A very apt illustration in this regard is found in Vedanta texts. When a potter makes a pot, he does not have to make any special effort to fill it with space. But if one fills the pot with water, there will be no space inside the pot. In other words, the space becomes covered by water. If the water is poured out, the pot becomes filled with space again. If you want to fill the pot with any other substance, say, rice, you have to make an effort, but if you again want the pot to have only space inside, all that you have to do is to remove whatever other substance is inside it. In the same way, Atma is ever existent in the mind, like space in the pot, but it is covered by all other thoughts. When the mind is emptied of all other thoughts, the Atma will shine forth. This is what is called Self-realisation. The following passage in the 'Jivanmuktiviveka' of Swami Vidyaranya makes this very clear: "A pot of clay, when made, comes filled with the all-pervading space; thereafter, filling it up with water, rice or any other substance is due to human effort. Though the water, etc., in the pot can be taken out, the space inside cannot be removed; it continues to be there even if the mouth of the pot be hermetically sealed. In the same way, the mind, in the act of being born, comes into existence full of the all-pervading Self that is pure Consciousness itself (Atma-chaitanya). The mind takes on after its birth, owing to the influence of merit and demerit, the forms of pleasure, pain and other such transformations. While these can be removed from the mind, the form of the Self, which does not depend on any external cause, cannot be removed". It is therefore said:- "One should cause the mind, which by its very nature is ever prone to assume the form of either the Self or the not-Self, to throw into the background its perceptions of the not-Self, by taking the form of the Self alone".
5. Anatomy of Bhakti
To the common run of people the practice of Bhakti means nothing more than going to the temple regularly or worshipping God by means of rituals in an image or other symbol at home. The persons who do this consider themselves to be Bhaktas and are considered so by others also. While such regular worship is certainly necessary and should be practised by every one, the Bhagavata Purana says that much more is expected of one who wants to be considered a devotee in the true sense of the term. Sage Kapila, an incarnation of the Lord, explains in the third Skandha of Srimad Bhagavata who a real devotee is. He says that a man who worships God in an image, but looks upon other human beings with contempt and exploits them, makes a mockery of worship, unmindful of the fact that the same God dwells in them also. The Lord will not be pleased even though worshipped in an image by means of rituals with costly materials, by a person who does not see the same God in all beings. The worship of God through rituals laid down in the scriptures is no doubt an essential ingredient of Bhakti, but it is not an end in itself. It is only the means to the realization of the presence of the same divinity in all beings. A person who exploits others or treats them with contempt and has no consideration for their feelings and rights cannot qualify as a Bhakta even if he assiduously performs ritual worship meticulously every day. This is the gist of verses 21 to 25 of chapter 29 of Skandha III of Bhagavata.

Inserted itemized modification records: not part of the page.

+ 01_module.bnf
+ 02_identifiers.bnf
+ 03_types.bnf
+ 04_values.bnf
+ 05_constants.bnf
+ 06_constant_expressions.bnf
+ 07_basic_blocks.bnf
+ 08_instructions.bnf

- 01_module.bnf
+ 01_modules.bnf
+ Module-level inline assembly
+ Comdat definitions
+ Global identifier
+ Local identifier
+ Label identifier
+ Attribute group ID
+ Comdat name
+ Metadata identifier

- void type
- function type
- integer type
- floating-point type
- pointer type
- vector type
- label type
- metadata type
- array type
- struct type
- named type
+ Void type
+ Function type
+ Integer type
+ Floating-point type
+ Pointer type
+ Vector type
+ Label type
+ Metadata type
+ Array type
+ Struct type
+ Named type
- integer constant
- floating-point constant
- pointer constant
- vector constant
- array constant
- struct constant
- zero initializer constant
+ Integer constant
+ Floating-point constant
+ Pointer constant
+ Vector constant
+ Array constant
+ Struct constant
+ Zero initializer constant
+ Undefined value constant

Now let us see what the great sage Narada says about Bhakti. Narada says in Narada Bhakti sutra that Bhakti is supreme love of God. Here it must be clarified that God is not some Being residing somewhere in the heavens who stands apart from the world, but God is the Indwelling Self of all living beings in this world. Thus love of God means love of all creatures, who are all His manifestations. Narada further says that an essential characteristic of Bhakti is the dedication of all activities to God. Thus what is described as Karmayoga in the Bhagavadgita is also an essential ingredient of Bhakti according to Narada. A Bhakta is thus one who does not separate religious and secular activities, but considers all of them as service of God. The Lord says in the Gita (18.46) that the performance of one's duties is itself worship of God and is the means to spiritual progress. A person who looks upon every action, whether religious or secular, as worship of God will act without selfishness and will not harm others in any way. Narada declares that the highest exemplars of Bhakti are the Gopikas, who dedicated all their actions to Lord Krishna and whose minds were always engrossed in the thought of Krishna.

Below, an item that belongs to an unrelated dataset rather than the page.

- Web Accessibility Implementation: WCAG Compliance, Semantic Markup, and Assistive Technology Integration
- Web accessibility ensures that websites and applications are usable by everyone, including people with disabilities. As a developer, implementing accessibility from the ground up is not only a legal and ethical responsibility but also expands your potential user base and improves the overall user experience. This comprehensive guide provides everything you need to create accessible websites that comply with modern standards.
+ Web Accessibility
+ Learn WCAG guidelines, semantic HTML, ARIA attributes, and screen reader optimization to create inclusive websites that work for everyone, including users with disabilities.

The Bhagavata, in Skandha XI, chapter 2, verses 45 to 47 divides devotees into three categories according to the progress achieved by them in the path of devotion. The highest category, called Bhaagavatottama, is: "He who sees himself in all creatures and all creatures in his own self". That is to say, he realizes that the same Self pervades the whole universe and he therefore looks upon all creatures in the world as God. He does not see any difference between himself and others. Thus the foremost devotee is also a Jnaani, one who has ceased to identify himself with his limited personality.
The second category of devotees is: "He who cherishes love for the Lord, is friendly towards other devotees, compassionate towards the ignorant and does not harbour any enmity even towards those inimical to him". Such a person has not yet got over the sense of difference between himself and others, but has progressed to the extent of being free from pride, arrogance and hatred.
The last category of devotees is: "He who worships the Lord with faith in an image, but does not serve His devotees or other beings". Even such a person is far superior to the pseudo-Bhakta referred to earlier, because, while the former has faith in God and considers worship as his duty, the latter looks upon God merely as a means for the fulfilment of his selfish desires. The latter does not deserve to be called a Bhakta at all. Prahlada says in the Bhagavata that a person who worships God expecting some worldly benefit in return is not a devotee at all, but only a trader (Bh. VII. 10.4).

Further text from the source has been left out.